Un film che ha ricevuto il plauso di mons. Charles Scicluna, attuale arcivescovo di Malta e per anni promotore di giustizia della Congregazione per la dottrina della fede, in prima linea nel contrasto agli abusi sessuali del clero, il quale ha consigliato a preti e vescovi di andare a vederlo. E del gesuita padre Hans Zollner, membro della Pontificia commissione per la tutela dei minori e presidente del Centro per la protezione dei minori dell’Università pontificia Gregoriana: «C’è un grande apprezzamento per il film e ovviamente anche un apprezzamento per il messaggio e il modo in cui viene trasmesso il messaggio», ha dichiarato alla Radio Vaticana. «È un forte invito a riflettere e a prendere sul serio il messaggio centrale, cioè che la Chiesa cattolica può e deve essere trasparente, giusta e impegnata nella lotta contro gli abusi e che deve impegnarsi affinché non si verifichino più. Dobbiamo cambiare quel nostro atteggiamento che in italiano si può esprimere con quella famosa parola “omertà”. Non parlare, voler risolvere tutto spazzando via tutto sotto il tappeto, nascondersi e pensare che tutto passerà. Bisogna capire che non passerà: ormai dobbiamo renderci conto che o con molto coraggio e la capacità di affrontare le cose guardandole in faccia ci pensiamo noi, oppure un giorno, prima o poi, saremo obbligati a farlo. E questo penso sia uno dei messaggi centrali di questo film».

Se la vicenda narrata da Spotlight oggi è chiusa, tanto che l’attuale arcivescovo della capitale del Massachusetts, il cardinale cappuccino Sean Patrick O’Malley inviato a Boston per “ripulire” la diocesi dopo le dimissioni di Law, è il presidente della Pontificia commissione per la tutela dei minori, resta ancora aperta la questione pedofilia nella Chiesa cattolica. Prova ne è il fatto che, per singolare coincidenza, l’assegnazione dell’Oscar al Caso Spotlight è arrivata nella stessa notte in cui il cardinale australiano conservatore George Pell, potente prefetto della Segreteria per l’economia nominato da papa Francesco (una sorta di superministro vaticano dell’economia), ha testimoniato in videoconferenza, dall’hotel Quirinale di Roma – era stata chiesto che si recasse a Sidney per deporre, ma il cardinale ha presentato un certificato medico che gli evitato il viaggio –, di fronte alla Commissione governativa australiana che da quasi tre anni indaga sugli abusi sui minori commessi anche da preti e religiosi. Come in altri Paesi, anche in Australia quasi sempre i preti pedofili non sono stati denunciati dai loro vescovi, ma trasferiti in altre parrocchie, dove hanno proseguito a compiere abusi.

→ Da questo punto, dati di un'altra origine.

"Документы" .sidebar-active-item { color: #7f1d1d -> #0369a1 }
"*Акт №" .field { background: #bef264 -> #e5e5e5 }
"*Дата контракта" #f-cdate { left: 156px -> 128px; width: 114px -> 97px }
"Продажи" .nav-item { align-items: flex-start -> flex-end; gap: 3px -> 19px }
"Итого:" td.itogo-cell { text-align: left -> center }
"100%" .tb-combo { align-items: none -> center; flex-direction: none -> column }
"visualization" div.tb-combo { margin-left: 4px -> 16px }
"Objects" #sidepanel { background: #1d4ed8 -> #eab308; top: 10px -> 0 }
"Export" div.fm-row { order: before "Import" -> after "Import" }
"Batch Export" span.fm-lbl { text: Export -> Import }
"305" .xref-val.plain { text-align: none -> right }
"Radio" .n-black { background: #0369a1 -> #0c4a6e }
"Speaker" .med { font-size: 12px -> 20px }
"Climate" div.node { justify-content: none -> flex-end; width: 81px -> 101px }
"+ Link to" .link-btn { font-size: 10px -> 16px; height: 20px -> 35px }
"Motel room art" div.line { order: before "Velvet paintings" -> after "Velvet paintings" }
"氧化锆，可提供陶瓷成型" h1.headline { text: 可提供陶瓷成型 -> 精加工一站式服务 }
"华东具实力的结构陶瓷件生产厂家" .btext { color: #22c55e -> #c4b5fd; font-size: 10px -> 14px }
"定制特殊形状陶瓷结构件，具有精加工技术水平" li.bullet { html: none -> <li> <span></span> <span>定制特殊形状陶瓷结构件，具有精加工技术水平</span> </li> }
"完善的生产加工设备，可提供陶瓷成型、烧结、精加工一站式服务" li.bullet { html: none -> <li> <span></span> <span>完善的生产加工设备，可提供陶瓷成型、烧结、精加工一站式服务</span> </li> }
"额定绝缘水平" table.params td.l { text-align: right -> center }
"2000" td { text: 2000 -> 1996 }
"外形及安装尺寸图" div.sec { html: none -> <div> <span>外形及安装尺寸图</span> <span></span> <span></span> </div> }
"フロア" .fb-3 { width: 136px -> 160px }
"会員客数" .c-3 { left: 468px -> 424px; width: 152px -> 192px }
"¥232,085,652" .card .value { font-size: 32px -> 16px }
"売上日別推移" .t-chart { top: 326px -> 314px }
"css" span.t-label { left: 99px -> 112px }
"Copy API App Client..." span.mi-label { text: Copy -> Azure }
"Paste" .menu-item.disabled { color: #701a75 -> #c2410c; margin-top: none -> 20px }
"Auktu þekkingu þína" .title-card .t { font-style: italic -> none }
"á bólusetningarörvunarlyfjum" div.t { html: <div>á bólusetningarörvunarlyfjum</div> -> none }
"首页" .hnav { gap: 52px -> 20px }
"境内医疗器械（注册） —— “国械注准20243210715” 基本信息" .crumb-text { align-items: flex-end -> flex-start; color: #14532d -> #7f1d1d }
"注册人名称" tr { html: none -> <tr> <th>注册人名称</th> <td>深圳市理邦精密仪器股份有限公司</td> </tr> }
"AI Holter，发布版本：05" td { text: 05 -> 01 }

Pell non è accusato di aver commesso abusi, ma di aver insabbiato alcuni scandali e di coperto alcuni preti pedofili nelle diocesi in cui ha lavorato come parroco e come vescovo (accuse sempre respinte dal cardinale). La Chiesa cattolica «ha commesso enormi errori, ha causato gravi danni in molti luoghi, ha deluso i fedeli, ma sta lavorando per rimediare», ha dichiarato Pell alla Royal commission. «Non sono qui a difendere l’indifendibile», ha aggiunto, in quel periodo la Chiesa era «fortemente propensa» ad accettare smentite degli abusi da parte di chi ne era accusato. L’istinto allora era più di «proteggere dalla vergogna l’istituzione, la comunità della Chiesa».

Dopo la deposizione – a cui hanno assistito anche una quindicina di vittime arrivate direttamente dall’Australia –, ieri mattina Pell è stato ricevuto in udienza (già programmata) da papa Francesco. E nella notte appena trascorsa c’è stata una seconda udienza, a cui ne seguiranno altre due o tre, nelle quali inevitabilmente si entrerà nel merito dei singoli casi addebitati al cardinale.